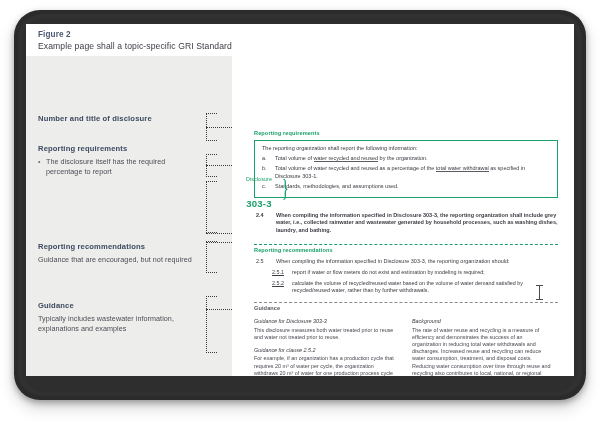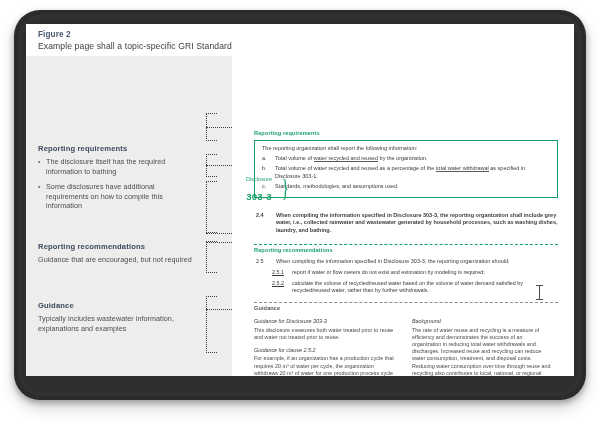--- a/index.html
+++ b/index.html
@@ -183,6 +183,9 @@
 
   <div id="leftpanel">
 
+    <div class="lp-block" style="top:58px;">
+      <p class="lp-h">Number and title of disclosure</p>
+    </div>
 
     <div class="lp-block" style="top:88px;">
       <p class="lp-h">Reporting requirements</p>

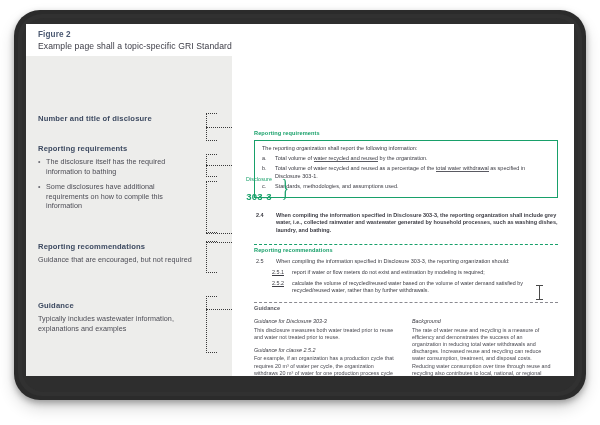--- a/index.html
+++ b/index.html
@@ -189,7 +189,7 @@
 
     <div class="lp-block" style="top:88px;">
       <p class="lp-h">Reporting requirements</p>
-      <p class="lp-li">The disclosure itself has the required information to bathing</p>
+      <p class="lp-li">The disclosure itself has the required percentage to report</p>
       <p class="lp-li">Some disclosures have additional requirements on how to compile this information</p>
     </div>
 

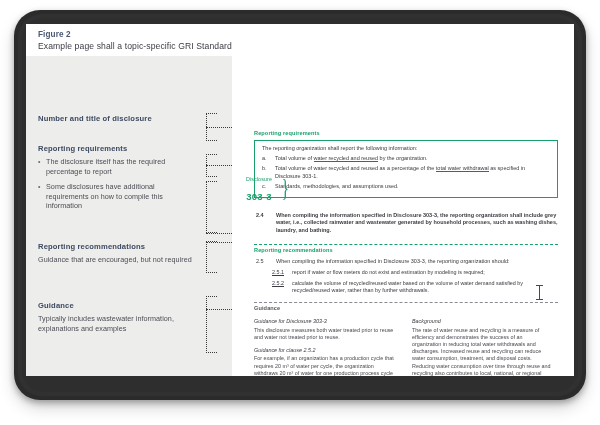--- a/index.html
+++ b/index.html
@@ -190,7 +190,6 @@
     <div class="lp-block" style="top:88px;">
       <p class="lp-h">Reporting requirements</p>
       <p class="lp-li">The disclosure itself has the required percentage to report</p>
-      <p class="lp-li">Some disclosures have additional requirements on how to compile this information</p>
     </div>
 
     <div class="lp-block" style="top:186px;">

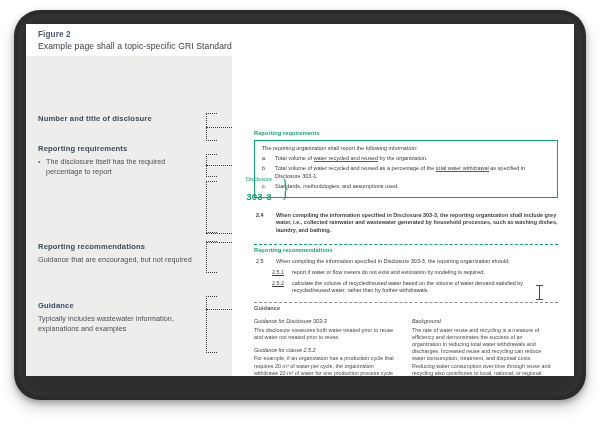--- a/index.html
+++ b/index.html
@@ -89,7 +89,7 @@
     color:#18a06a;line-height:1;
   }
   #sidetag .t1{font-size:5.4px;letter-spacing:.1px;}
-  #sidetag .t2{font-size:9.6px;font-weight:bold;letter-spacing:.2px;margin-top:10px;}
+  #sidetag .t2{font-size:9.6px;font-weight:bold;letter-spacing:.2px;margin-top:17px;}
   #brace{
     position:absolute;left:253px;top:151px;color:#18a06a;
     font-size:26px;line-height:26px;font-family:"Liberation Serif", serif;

What the task requires:
Return all of the material exactly, without pictures.

Answer to the problem:
--- a/index.html
+++ b/index.html
@@ -183,6 +183,9 @@
 
   <div id="leftpanel">
 
+    <div class="lp-block" style="top:58px;">
+      <p class="lp-h">Number and title of disclosure</p>
+    </div>
 
     <div class="lp-block" style="top:88px;">
       <p class="lp-h">Reporting requirements</p>

--- a/index.html
+++ b/index.html
@@ -189,7 +189,7 @@
 
     <div class="lp-block" style="top:88px;">
       <p class="lp-h">Reporting requirements</p>
-      <p class="lp-li">The disclosure itself has the required information to bathing</p>
+      <p class="lp-li">The disclosure itself has the required percentage to report</p>
       <p class="lp-li">Some disclosures have additional requirements on how to compile this information</p>
     </div>
 

--- a/index.html
+++ b/index.html
@@ -190,7 +190,6 @@
     <div class="lp-block" style="top:88px;">
       <p class="lp-h">Reporting requirements</p>
       <p class="lp-li">The disclosure itself has the required percentage to report</p>
-      <p class="lp-li">Some disclosures have additional requirements on how to compile this information</p>
     </div>
 
     <div class="lp-block" style="top:186px;">

--- a/index.html
+++ b/index.html
@@ -89,7 +89,7 @@
     color:#18a06a;line-height:1;
   }
   #sidetag .t1{font-size:5.4px;letter-spacing:.1px;}
-  #sidetag .t2{font-size:9.6px;font-weight:bold;letter-spacing:.2px;margin-top:10px;}
+  #sidetag .t2{font-size:9.6px;font-weight:bold;letter-spacing:.2px;margin-top:17px;}
   #brace{
     position:absolute;left:253px;top:151px;color:#18a06a;
     font-size:26px;line-height:26px;font-family:"Liberation Serif", serif;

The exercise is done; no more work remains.